* [GIVEN INFORMATION]
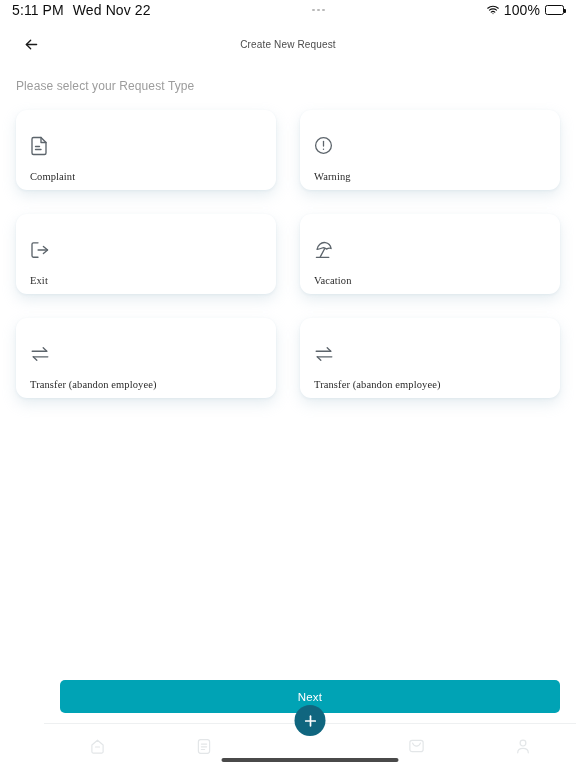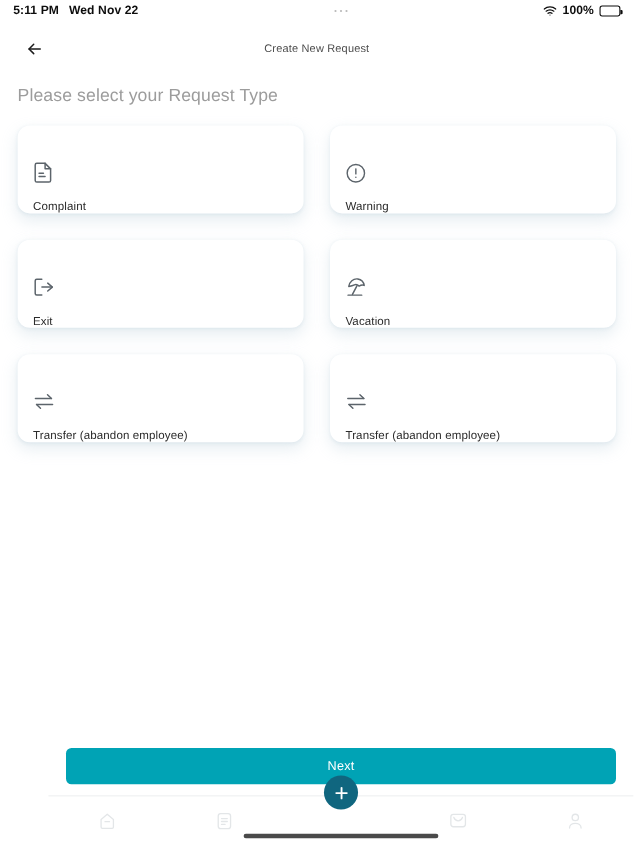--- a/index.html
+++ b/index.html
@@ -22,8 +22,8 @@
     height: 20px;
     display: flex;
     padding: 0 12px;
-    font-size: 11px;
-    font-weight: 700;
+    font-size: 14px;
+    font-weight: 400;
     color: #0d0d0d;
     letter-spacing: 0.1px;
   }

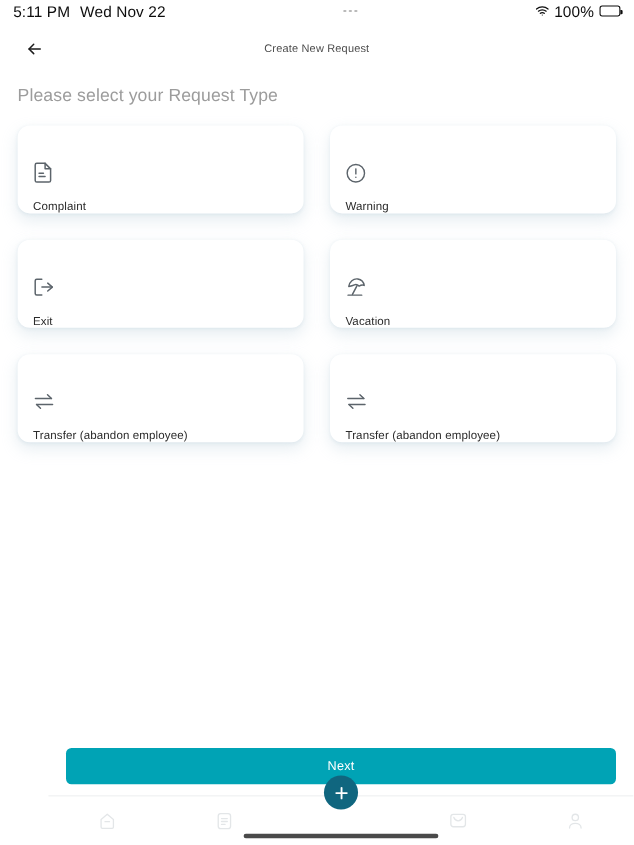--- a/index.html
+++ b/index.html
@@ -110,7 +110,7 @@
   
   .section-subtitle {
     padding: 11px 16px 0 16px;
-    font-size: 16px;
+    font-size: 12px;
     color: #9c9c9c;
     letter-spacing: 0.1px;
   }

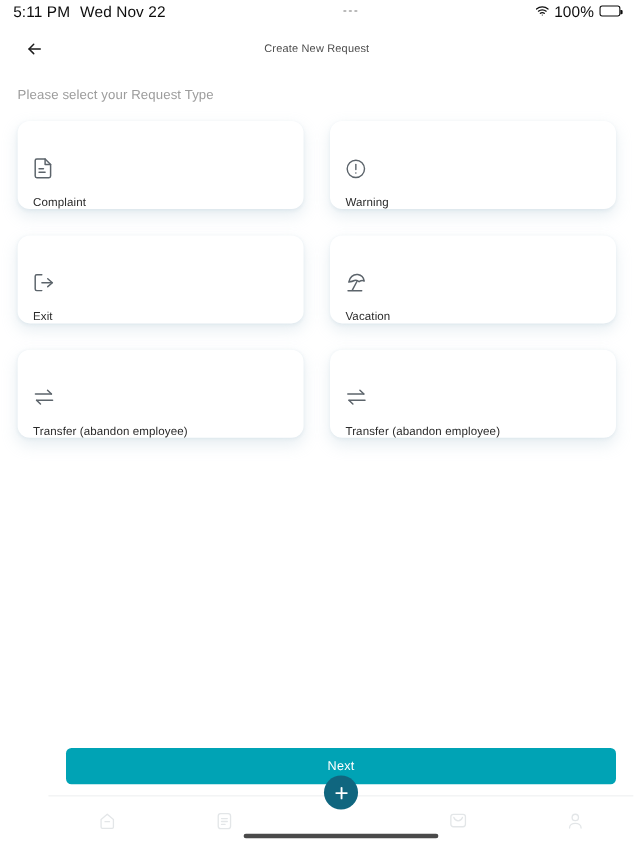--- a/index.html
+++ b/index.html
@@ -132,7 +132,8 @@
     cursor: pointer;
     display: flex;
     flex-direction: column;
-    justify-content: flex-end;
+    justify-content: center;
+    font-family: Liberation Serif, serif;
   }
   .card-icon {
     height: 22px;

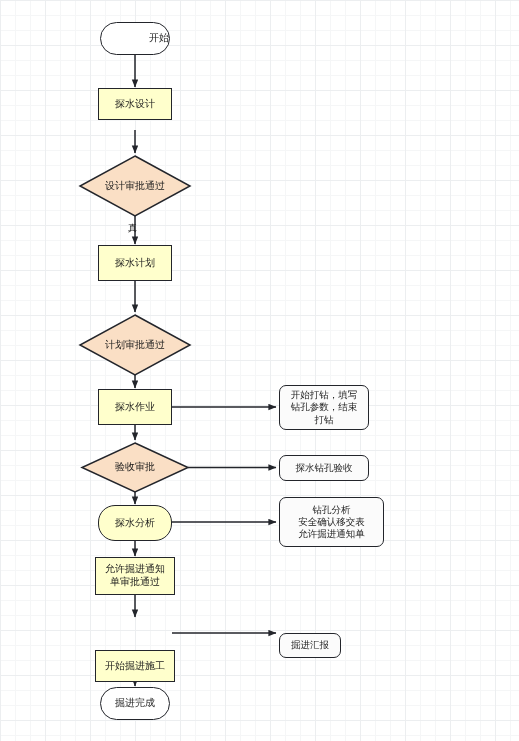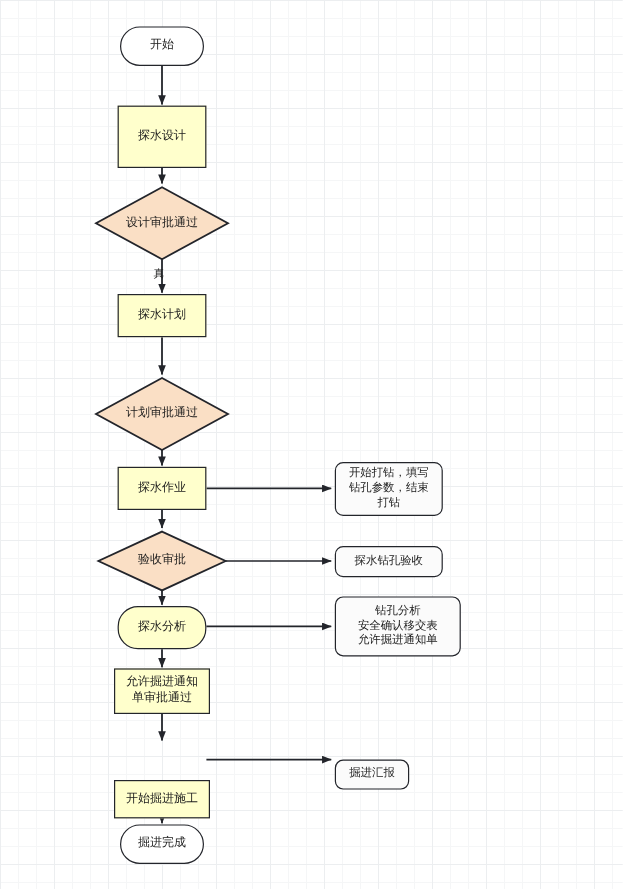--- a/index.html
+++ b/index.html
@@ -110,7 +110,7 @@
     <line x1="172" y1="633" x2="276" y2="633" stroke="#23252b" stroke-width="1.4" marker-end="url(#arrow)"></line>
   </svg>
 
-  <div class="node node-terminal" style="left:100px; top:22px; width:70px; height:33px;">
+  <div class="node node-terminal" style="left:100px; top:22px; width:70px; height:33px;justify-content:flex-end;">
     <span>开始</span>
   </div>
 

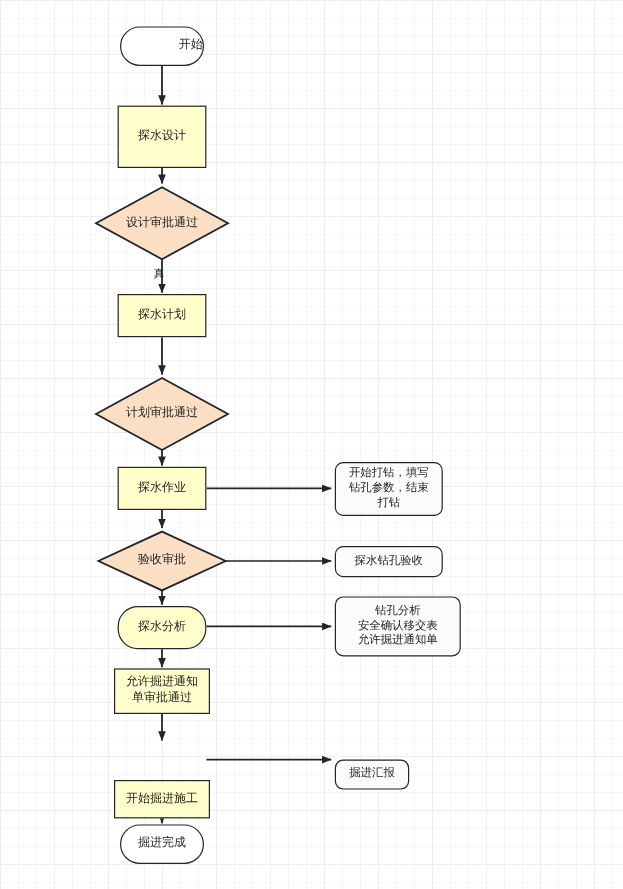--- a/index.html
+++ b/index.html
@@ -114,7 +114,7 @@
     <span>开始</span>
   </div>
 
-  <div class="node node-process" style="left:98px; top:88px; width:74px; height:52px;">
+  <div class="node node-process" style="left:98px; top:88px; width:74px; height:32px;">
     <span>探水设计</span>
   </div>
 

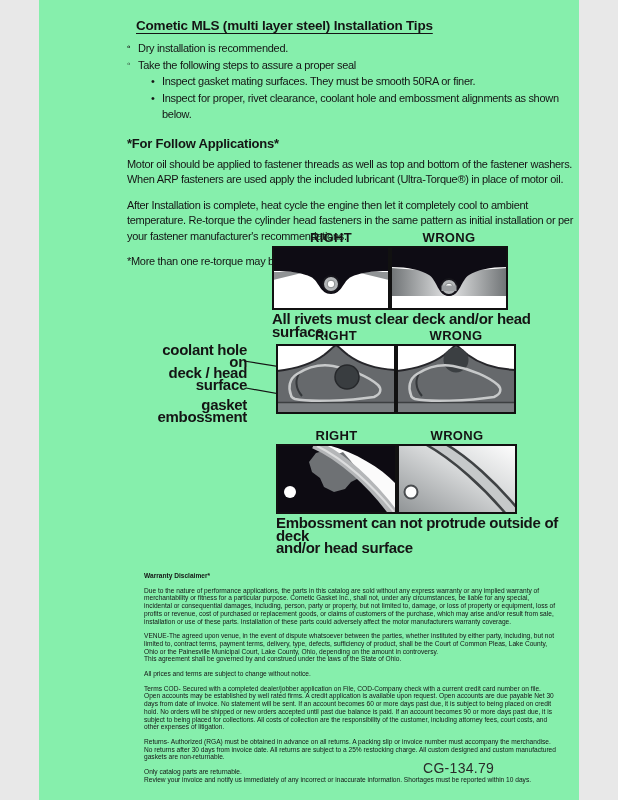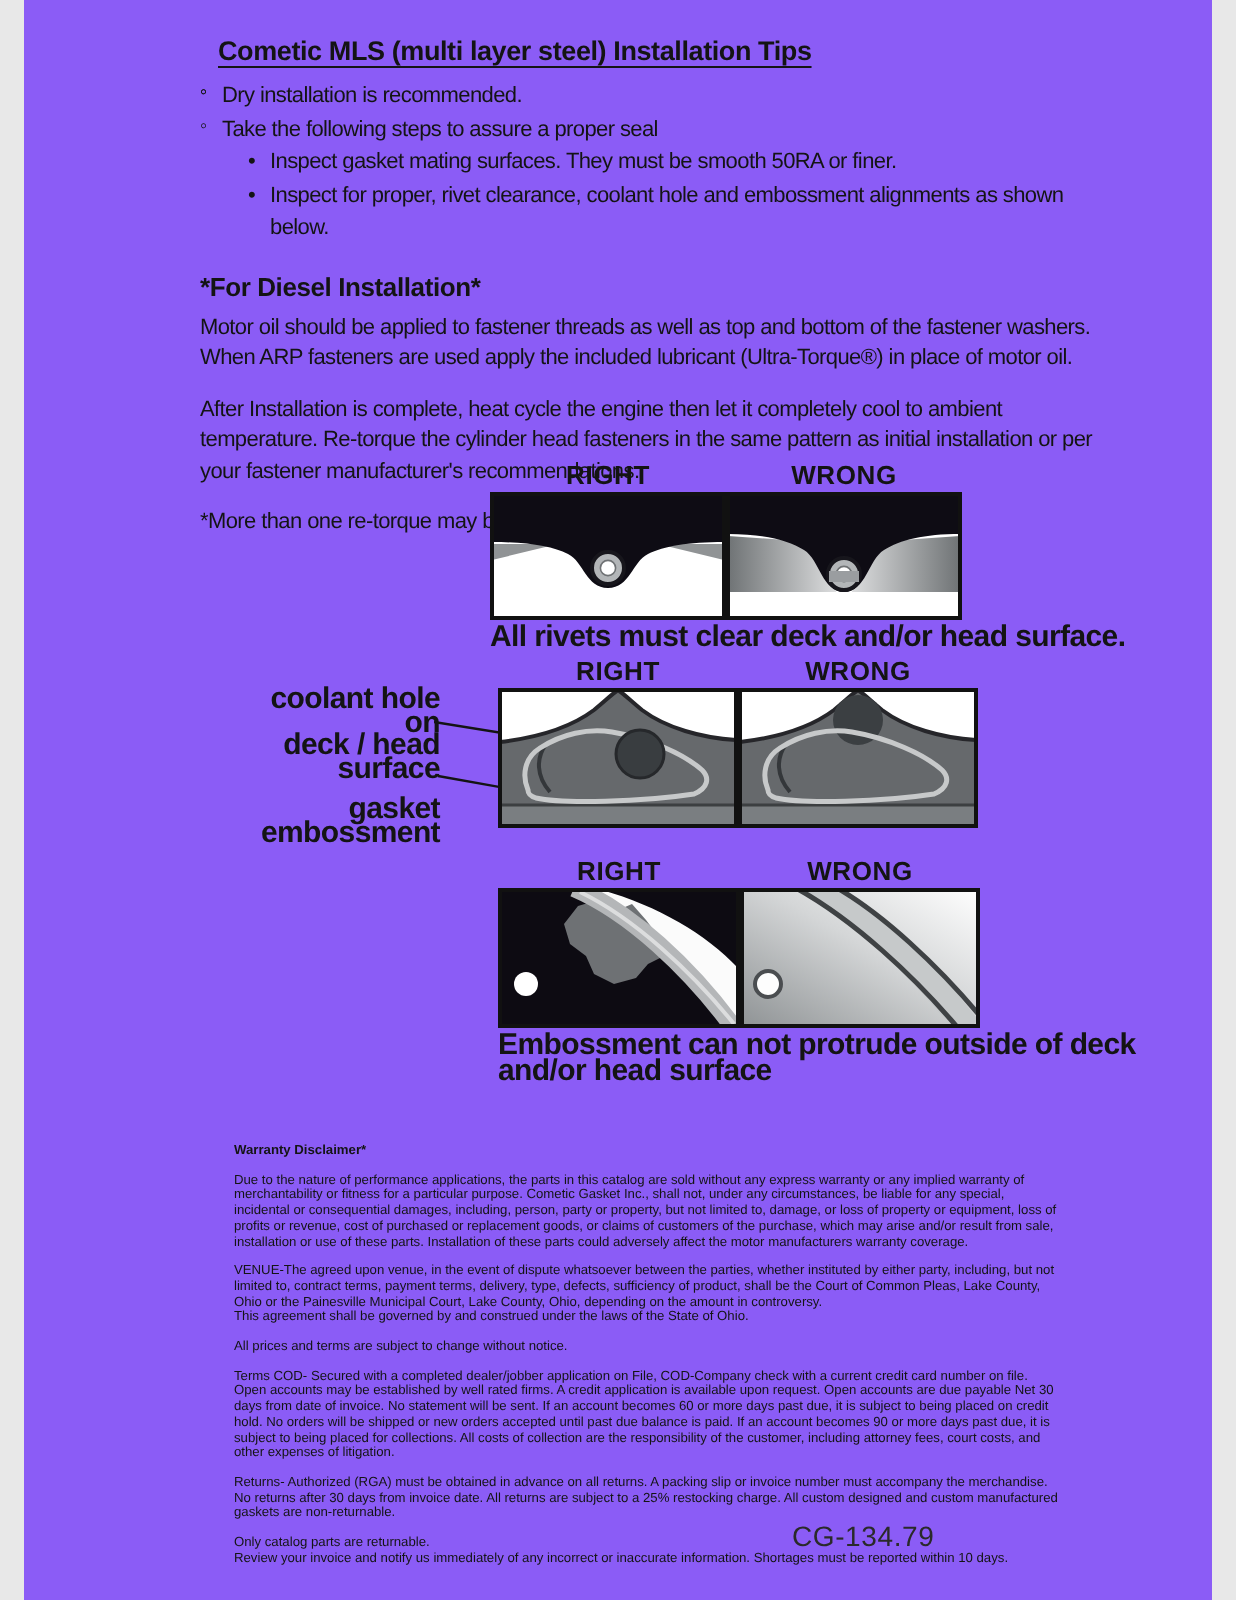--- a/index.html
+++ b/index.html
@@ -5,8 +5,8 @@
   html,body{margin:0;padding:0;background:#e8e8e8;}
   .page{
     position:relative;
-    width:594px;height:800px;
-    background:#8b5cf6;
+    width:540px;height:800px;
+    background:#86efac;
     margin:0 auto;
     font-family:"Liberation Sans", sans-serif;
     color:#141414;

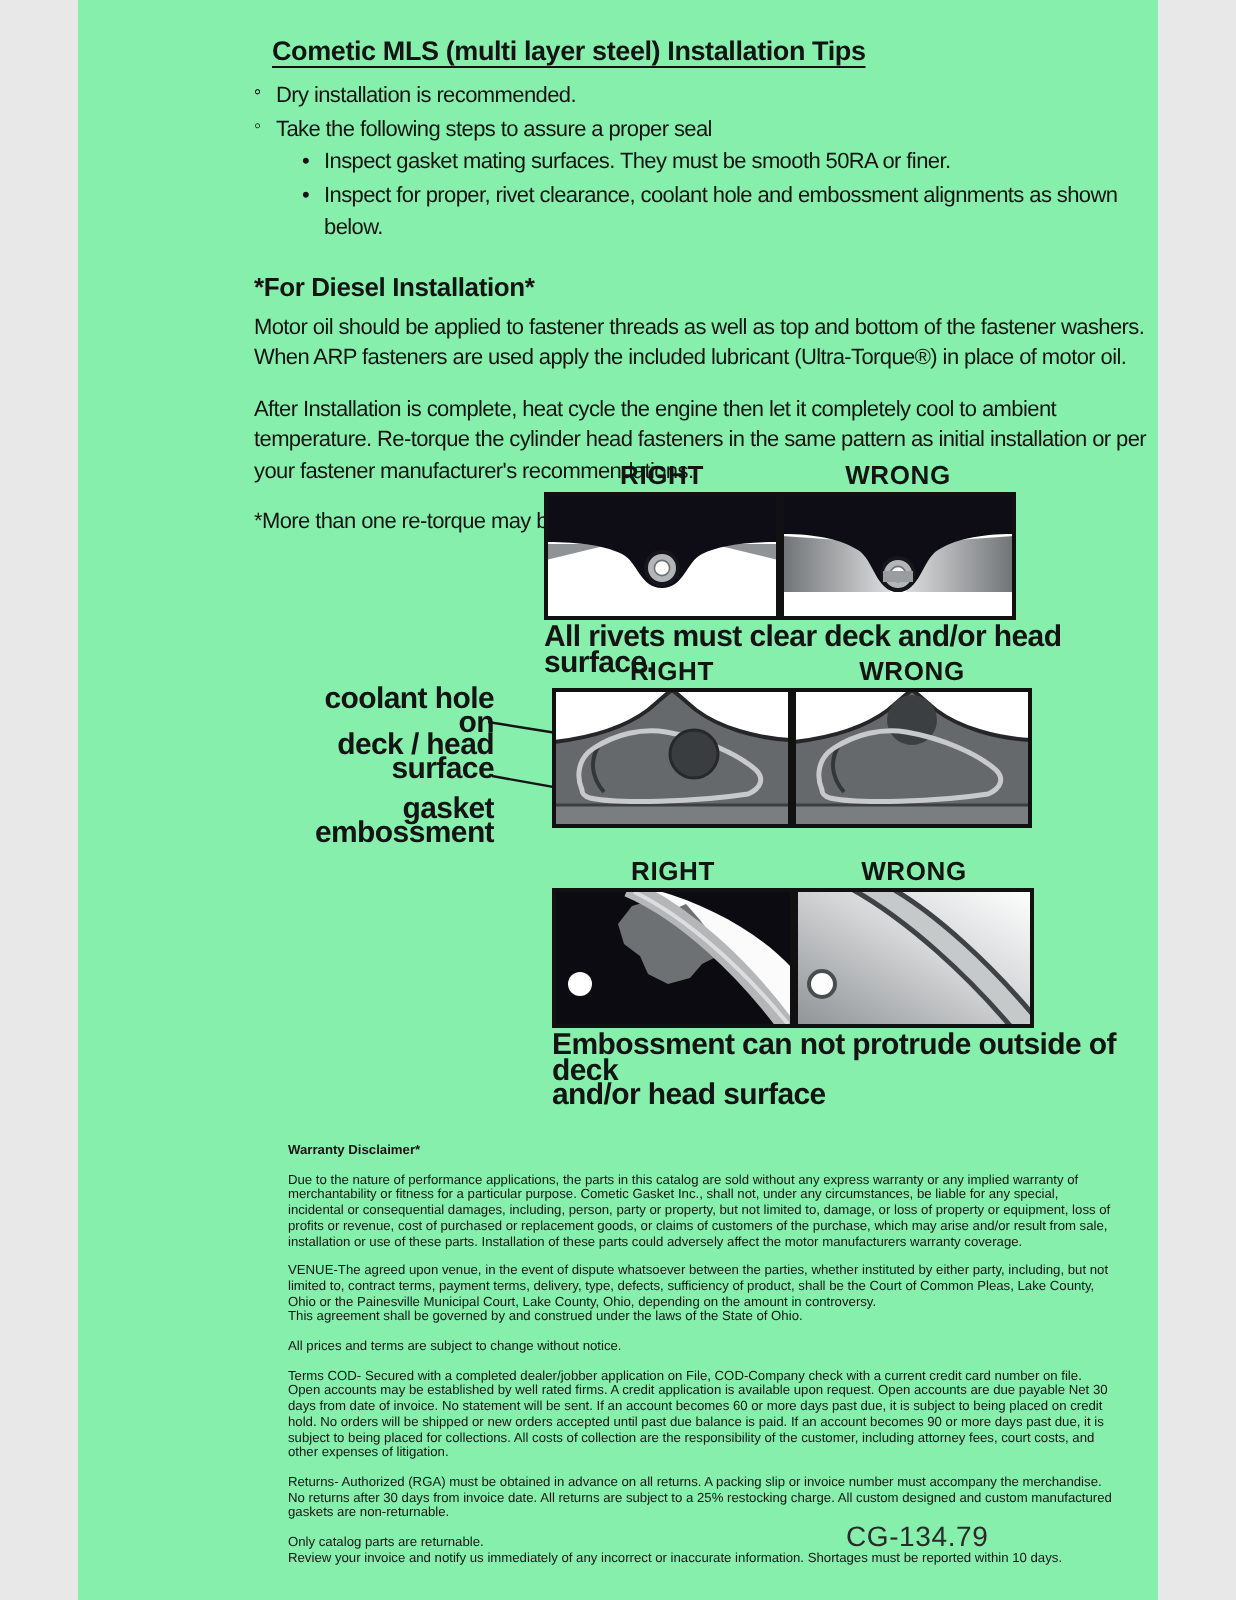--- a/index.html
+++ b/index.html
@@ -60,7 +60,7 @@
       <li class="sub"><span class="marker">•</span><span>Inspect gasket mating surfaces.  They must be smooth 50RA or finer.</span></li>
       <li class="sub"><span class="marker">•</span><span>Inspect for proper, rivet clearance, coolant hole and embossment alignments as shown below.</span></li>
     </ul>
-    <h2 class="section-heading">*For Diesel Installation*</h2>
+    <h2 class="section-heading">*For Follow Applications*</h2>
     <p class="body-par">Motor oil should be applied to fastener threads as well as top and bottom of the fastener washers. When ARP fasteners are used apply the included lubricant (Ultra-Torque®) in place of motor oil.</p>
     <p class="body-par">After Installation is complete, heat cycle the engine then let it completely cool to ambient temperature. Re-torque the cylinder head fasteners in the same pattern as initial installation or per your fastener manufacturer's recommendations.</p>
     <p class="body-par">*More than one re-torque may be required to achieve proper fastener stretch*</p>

* [TO DO] Your answer should consist of the lines above that hold the word "section".

* [SOLUTION TO THIS TASK]
   .section-subtitle {
-    <h2 class="section-heading">*For Diesel Installation*</h2>
+    <h2 class="section-heading">*For Follow Applications*</h2>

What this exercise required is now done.